Evaluation of Lymphocyte Subtypes in COVID-19 Patients

Document Type : Original Article

Authors

1 Department of Pathology, School of Medicine, Shahid Beheshti University of Medical Sciences, Tehran, Iran

2 Clinical Tuberculosis and Epidemiology Research Center, NRITLD, Shahid Beheshti University of Medical Sciences, Tehran, Iran

3 Chronic Respiratory Disease Research Center, NRITLD, Shahid Beheshti University of Medical Sciences, Tehran, Iran

4 Mycobacteriology Research Center, NRITLD, Shahid Beheshti University of Medical Sciences, Tehran, Iran

5 Department of Immunology, School of Medicine, Shahid Beheshti University of Medical Sciences, Tehran, Iran

6 Center for Vaccine Development, University of Maryland, School of Medicine, Baltimore, MD, United States.

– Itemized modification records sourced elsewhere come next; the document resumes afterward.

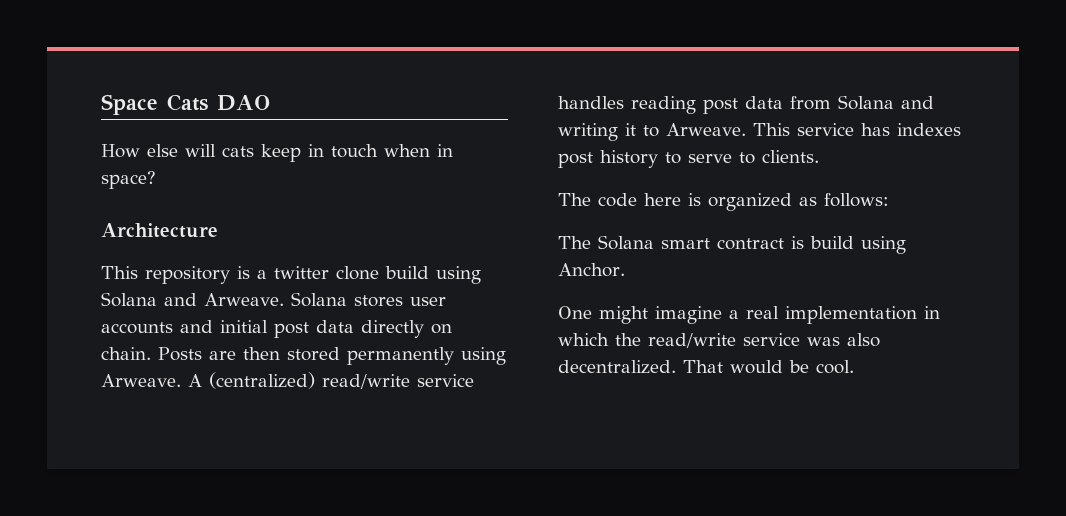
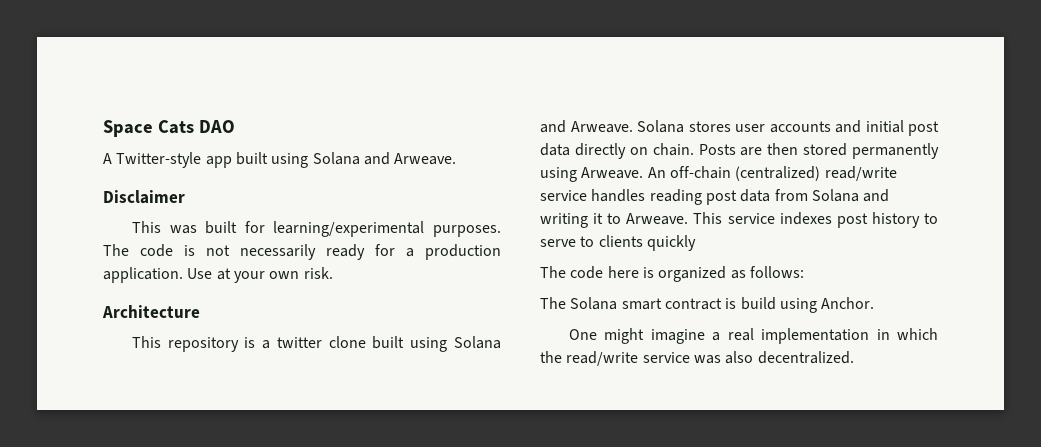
[101,144,453,162] [101,171,156,189] How else will cats keep in touch when in space? -> [103,152,457,168] [103,190,185,204] [131,221,502,237] [103,244,501,260] [103,267,333,283] A Twitter-style app built using Solana and Arweave. // Disclaimer // This was built for learning/experimental purposes. The code is not necessarily ready for a production application. Use at your own risk.
[385,266,429,279] build -> [372,336,405,349] built
[188,374,202,387] A -> [647,166,731,179] An off-chain
[861,123,890,136] has -> (775, 218) none
[762,150,819,163] clients. -> [598,235,696,251] clients quickly
[683,360,854,374] That would be cool. -> (854, 357) none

7 Department of Immunology, School of Medicine, Shahid Beheshti University of Medical Sciences, Tehran, Iran,

Abstract

Background: Although many aspects of the COVID-19 disease have not yet been clarified, dysregulation of the immune system may play a crucial role in the progression of the disease. In this study, the lymphocyte subsets were evaluated in patients with different severities of COVID-19.
Materials and Methods: In this prospective study, the frequencies of peripheral lymphocyte subsets (CD3+, CD4+, and CD8+ T cells; CD19+ and CD20+ B cells; CD16+/CD56+ NK cells, and CD4+/CD25+/FOXP3+ regulatory T cells) were evaluated in 67 patients with confirmed COVID-19 on the first day of their admission.
Results: The mean age of patients was 51.3 ± 14.8 years. Thirty-two patients (47.8%) were classified as severe cases, and 11 (16.4%) were categorized as critical. The frequencies of blood lymphocytes, CD3+ cells, CD25+FOXP3+ T cells, and absolute count of CD3+ T cells, CD25+FOXP3+ T cells, CD4+ T cells, CD8+ T cells, and CD16+56+ lymphocytes were lower in more severe cases compared to the milder patients. The percentages of lymphocytes, T cells, and NK cells were significantly lower in the deceased patients. (p= 0.002 and p= 0.042, p=0.006, respectively).
Conclusion: Findings of this cohort study demonstrated that the frequencies of CD4+, CD8+, CD25+FOXP3+ T cells, and NK cells differed in the severe cases of COVID-19. Moreover, lower frequency of T cells and NK cells could be predictors of mortality in these patients.